(Records from a collection)
━━━━

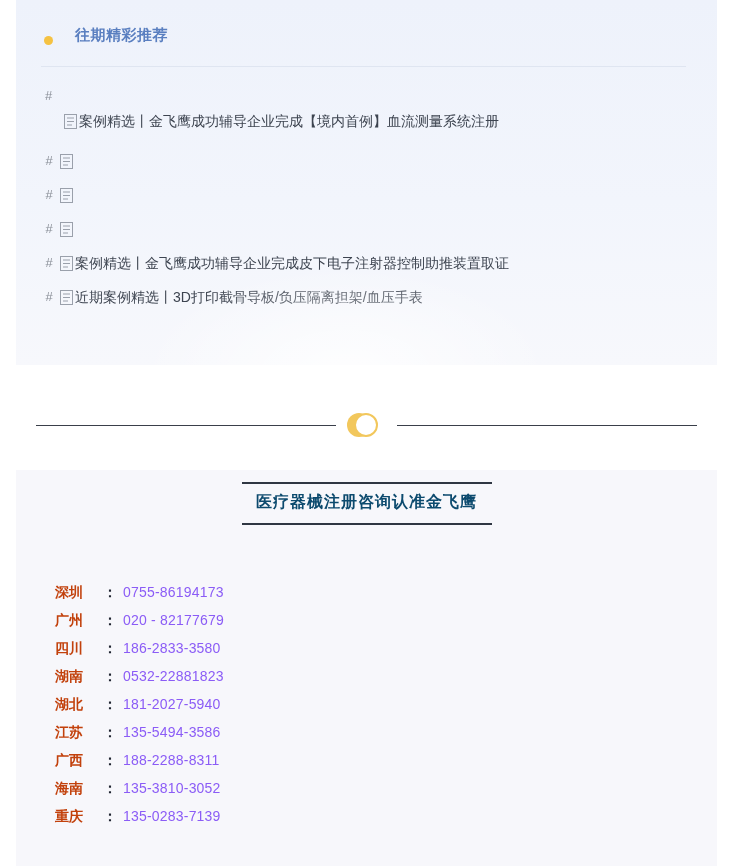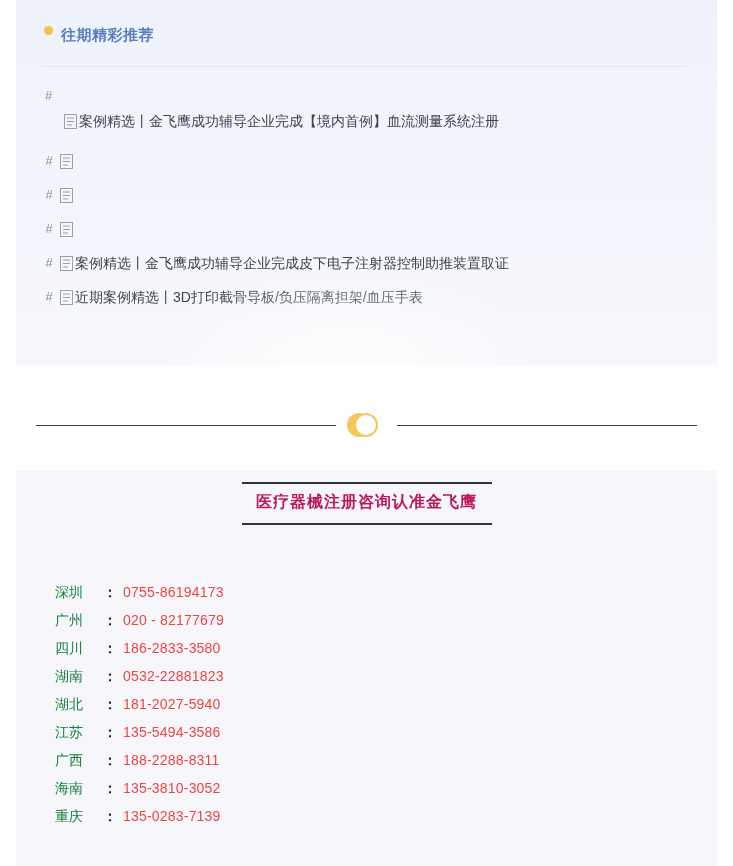--- a/index.html
+++ b/index.html
@@ -36,22 +36,22 @@
     width: 420px;
     height: 220px;
     background: radial-gradient(ellipse at center, rgba(255,255,255,0.85) 0%, rgba(238,242,251,0) 70%);
     pointer-events: none;
   }
   .rec-header {
     position: absolute;
     left: 28px;
     top: 26px;
     display: flex;
-    align-items: flex-start;
-    gap: 8px;
+    align-items: flex-end;
+    gap: 22px;
   }
   .rec-dot {
     width: 9px;
     height: 9px;
     border-radius: 50%;
     background: #f5c242;
     display: inline-block;
   }
   .rec-title {
     font-size: 15px;
@@ -174,50 +174,50 @@
     position: absolute;
     left: 0;
     top: 12px;
     width: 100%;
     text-align: center;
   }
   .contact-title {
     display: inline-block;
     font-size: 16px;
     font-weight: bold;
-    color: #be185d;
+    color: #0c4a6e;
     letter-spacing: 1px;
     padding: 8px 0 10px 0;
     border-top: 2px solid #2f3642;
     border-bottom: 2px solid #2f3642;
     min-width: 250px;
   }
   .phones {
     position: absolute;
     left: 39px;
     top: 114px;
   }
   .phone-row {
     display: flex;
     align-items: baseline;
     height: 28px;
     font-size: 14px;
   }
   .phone-city {
-    font-weight: normal;
-    color: #15803d;
+    font-weight: bold;
+    color: #c2410c;
     min-width: 48px;
   }
   .phone-colon {
     font-weight: bold;
     color: #1f2430;
     margin-right: 6px;
   }
   .phone-num {
-    color: #ef4444;
+    color: #8b5cf6;
     letter-spacing: 0.2px;
   }
 </style>
 </head>
 <body>
 
 <section class="rec-panel">
 
   <div class="rec-header">
     <span class="rec-dot"></span>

━━━━

▶ [Your task]
Copy every line from the entries that contains the word "items".

▶ [Response to this task]
-    align-items: flex-start;
+    align-items: flex-end;
     align-items: baseline;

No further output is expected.